* **What you need to do**: Although the entries hold pictures, only their words are printed back, exactly as given.

* **Records provided**:
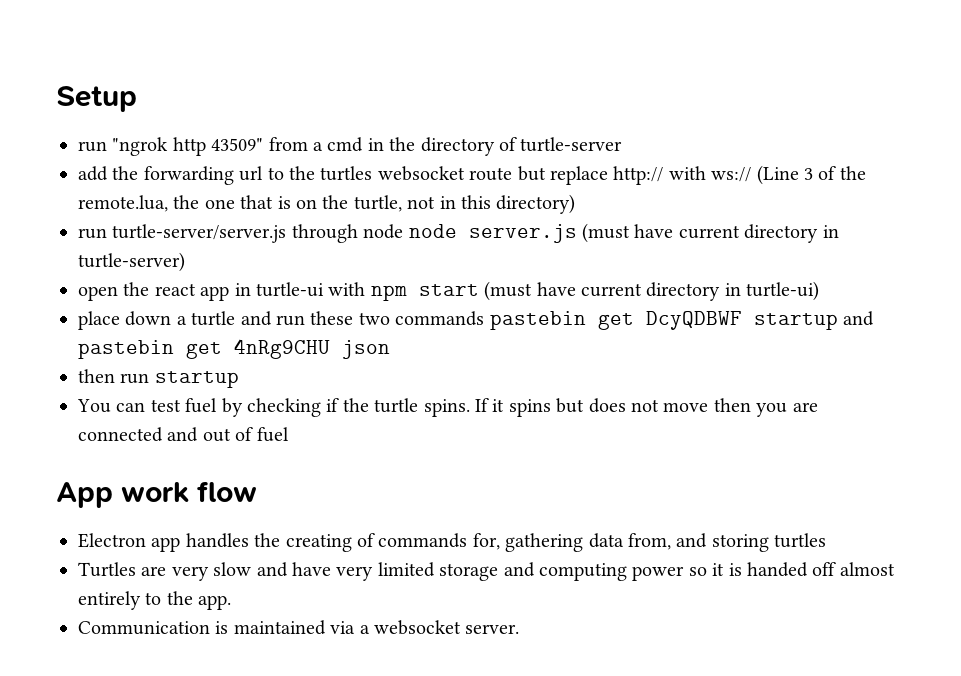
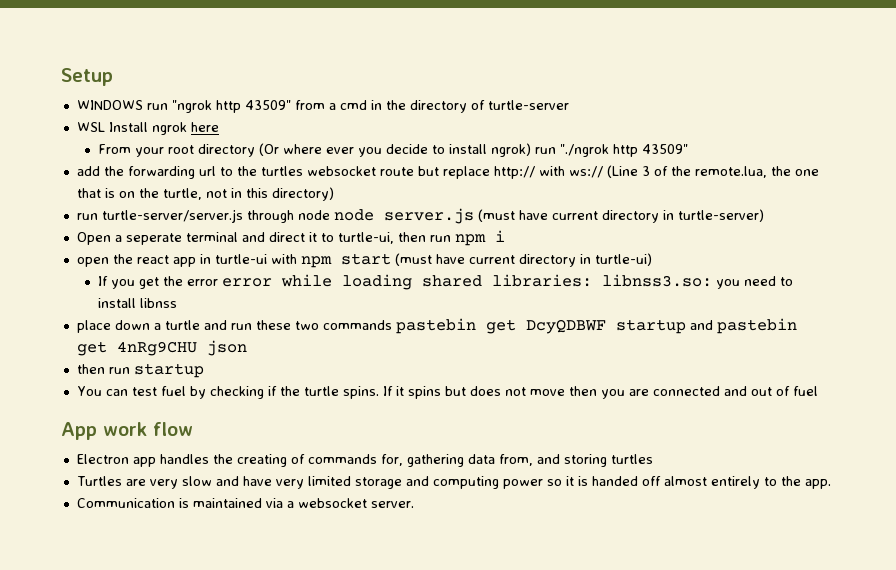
- run "ngrok http 43509" from a cmd in the directory of turtle-server
+ WINDOWS run "ngrok http 43509" from a cmd in the directory of turtle-server
+ WSL Install ngrok here
+ From your root directory (Or where ever you decide to install ngrok) run "./ngrok http 43509"
+ Open a seperate terminal and direct it to turtle-ui, then run npm i
+ If you get the error error while loading shared libraries: libnss3.so: you need to install libnss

* **Response to this exercise**:
- run "ngrok http 43509" from a cmd in the directory of turtle-server
+ WINDOWS run "ngrok http 43509" from a cmd in the directory of turtle-server
+ WSL Install ngrok here
+ From your root directory (Or where ever you decide to install ngrok) run "./ngrok http 43509"
+ Open a seperate terminal and direct it to turtle-ui, then run npm i
+ If you get the error error while loading shared libraries: libnss3.so: you need to install libnss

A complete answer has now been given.